The survey released Thursday by Pew Research Center said people who moved because of the pandemic in the fall were more likely to cite financial stress as their top reason compared with those who moved in the spring, when fear of catching the virus was the most important reason.

The Pew survey said that 5% of U.S. adults moved because of COVID-19 in November compared with 3% in June, the last time the survey was conducted. A third of those who moved because of COVID-19 in November cited financial reasons, such as a job loss, compared with 18% of those in June.

Meanwhile, the percentage of those surveyed who said the reason for the move was fear of getting COVID-19 declined from 28% to 14% from June to November.

Some 12% of pandemic movers surveyed in November said the reason was because there were too many COVID-19 restrictions where they were living — a question that wasn't asked in June.

A smaller share of pandemic movers during that time moved in with family, going from 61% to 42%. A reason for that decline could be that more people purchased or rented their own homes, like Scull, rather than moving in with others, according to the survey.
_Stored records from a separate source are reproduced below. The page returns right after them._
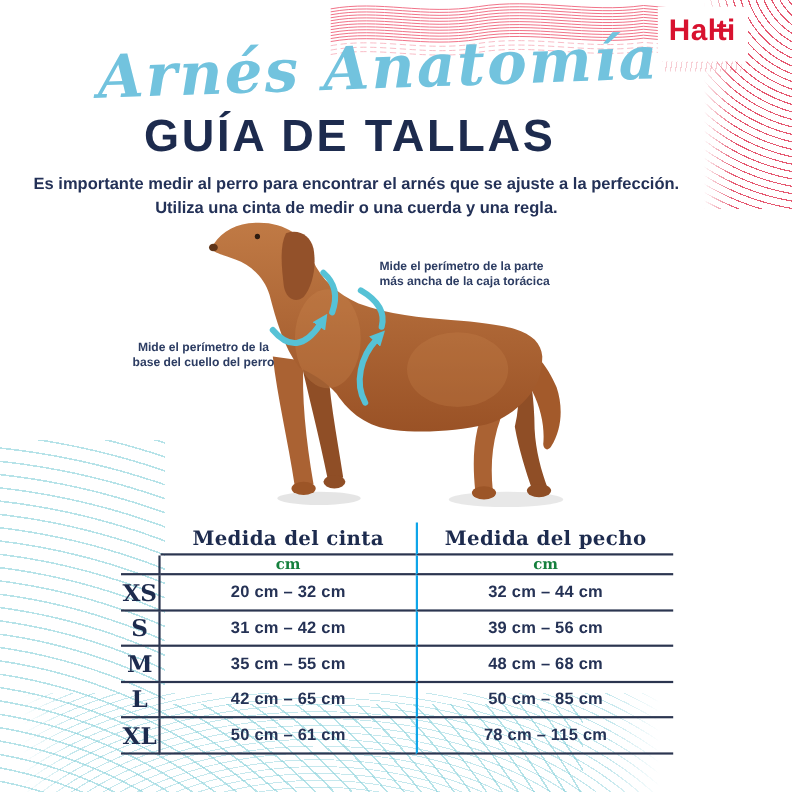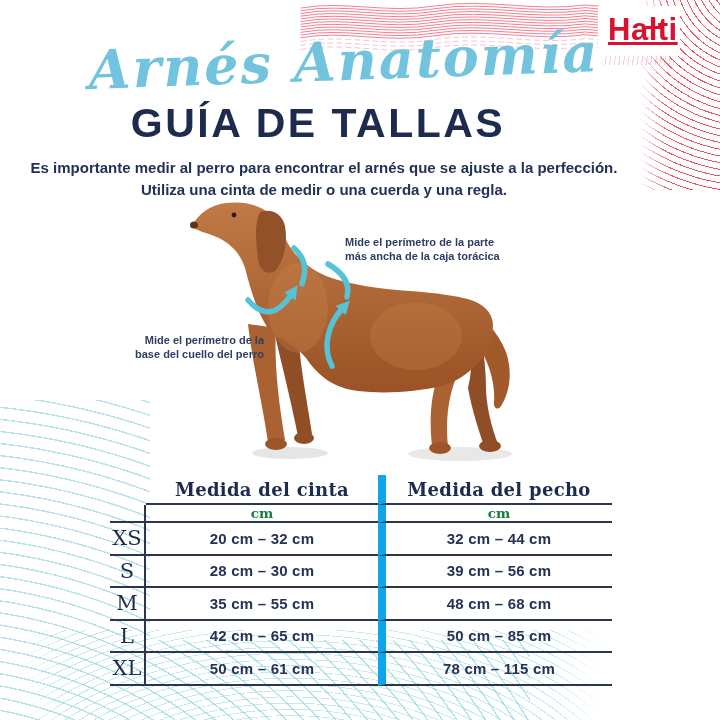"Halti" .logo { font-size: 31px -> 27px; text-decoration: underline -> none }
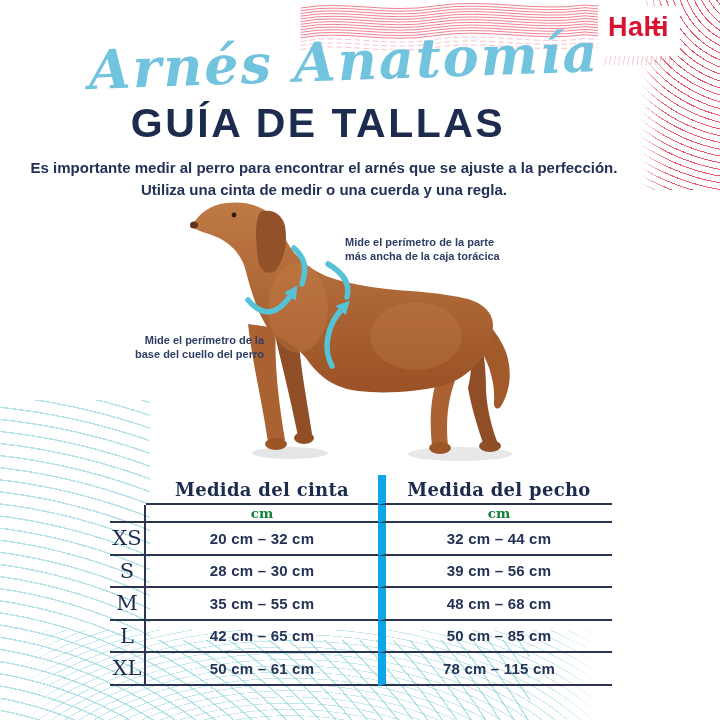"Mide el perímetro de la" .note-neck { margin-top: 24px -> none; text-align: right -> center }
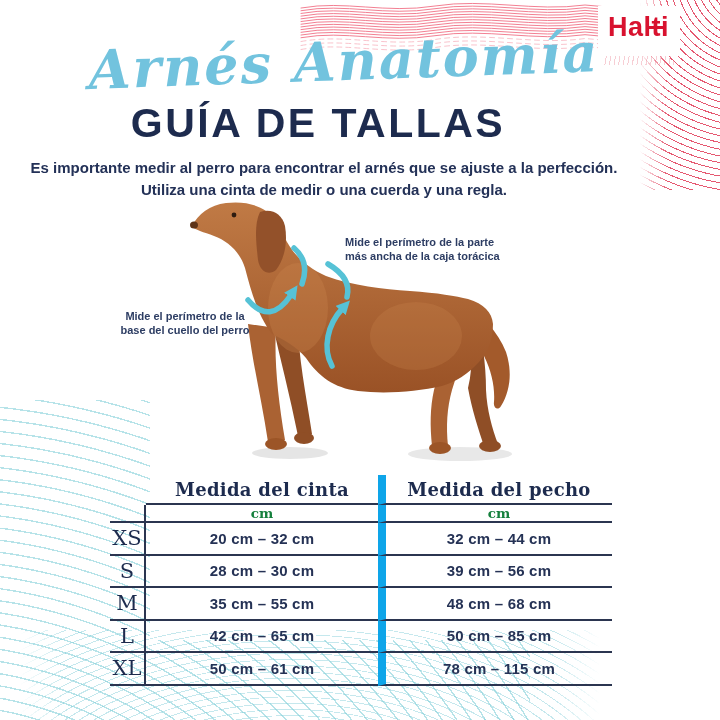"Medida del pecho" .bL { border-left: 8px solid #0ea5e9 -> 2px solid #0ea5e9 }
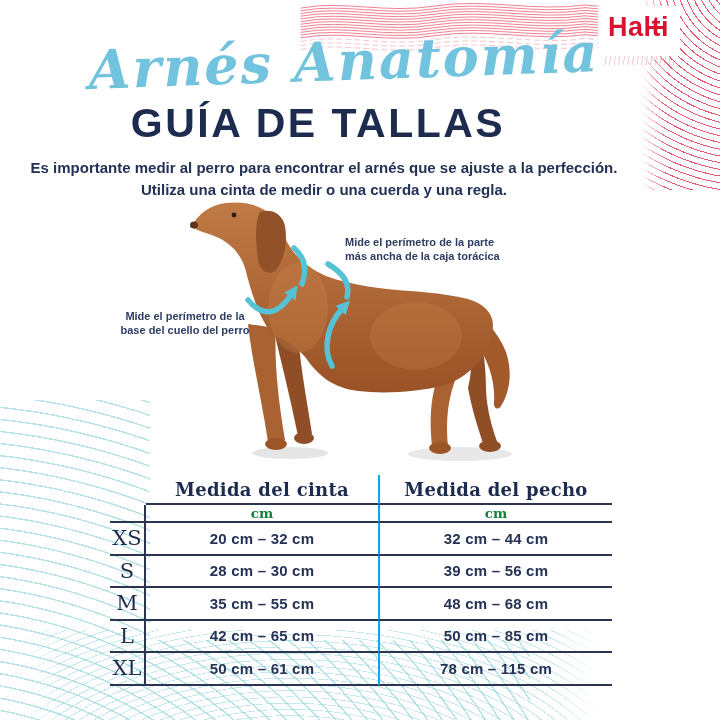"XS" .sz { font-weight: 400 -> 700 }
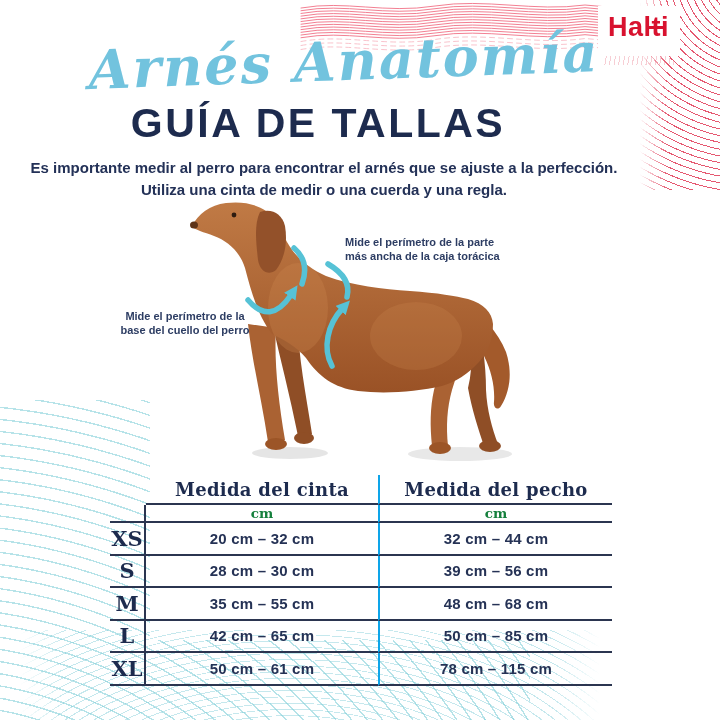"28 cm – 30 cm" div.c { text: 28 cm – 30 -> 31 cm – 42 }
“It gave us more space," said Scull, a proposal manager for a software company, referring to July's home purchase. “We had been planning to get a house together anyway, but the pandemic made it irresistible."

Young adults in Scull's age group — 18 to 29 — were the most likely of any age group in both surveys to have moved, with 11% saying they did so in the November survey.

Hispanic and Black adults were more likely than white adults to say they had moved because of the virus, according to the November survey. In that survey, 9% of Hispanic adults, 7% of Black adults and 4% of white adults said they moved because of the pandemic.

From Nov. 18 to 29, Pew conducted a survey of 12,648 U.S. adults and the results were compared with those from a survey conducted June 4 to 10, 2020. The participants were members of Pew Research Center’s American Trends Panel, an online survey panel that is recruited through national, random sampling of residential addresses.

Shana Roen was one of those pandemic migrants who moved in with family last fall. Roen, 32, who works in event planning, was living in Atlanta but gave up her apartment and relocated to her parent’s home in Orlando in November after conventions and other events dried up.

“I decided to move home because I couldn’t afford rent, and there wasn’t job stability," Roen said.

Roen this week was boomeranging back to Atlanta to work on an event planning project at least through the spring. She's unsure if she will be moving back to her parents' home in Florida when the project is over, so she's keeping all her belongings in storage and just subleasing a furnished room.

All the moving is taking a toll, though.

“I'm beyond grateful that I have a job," Roen said of the moving. “But it's really stressful."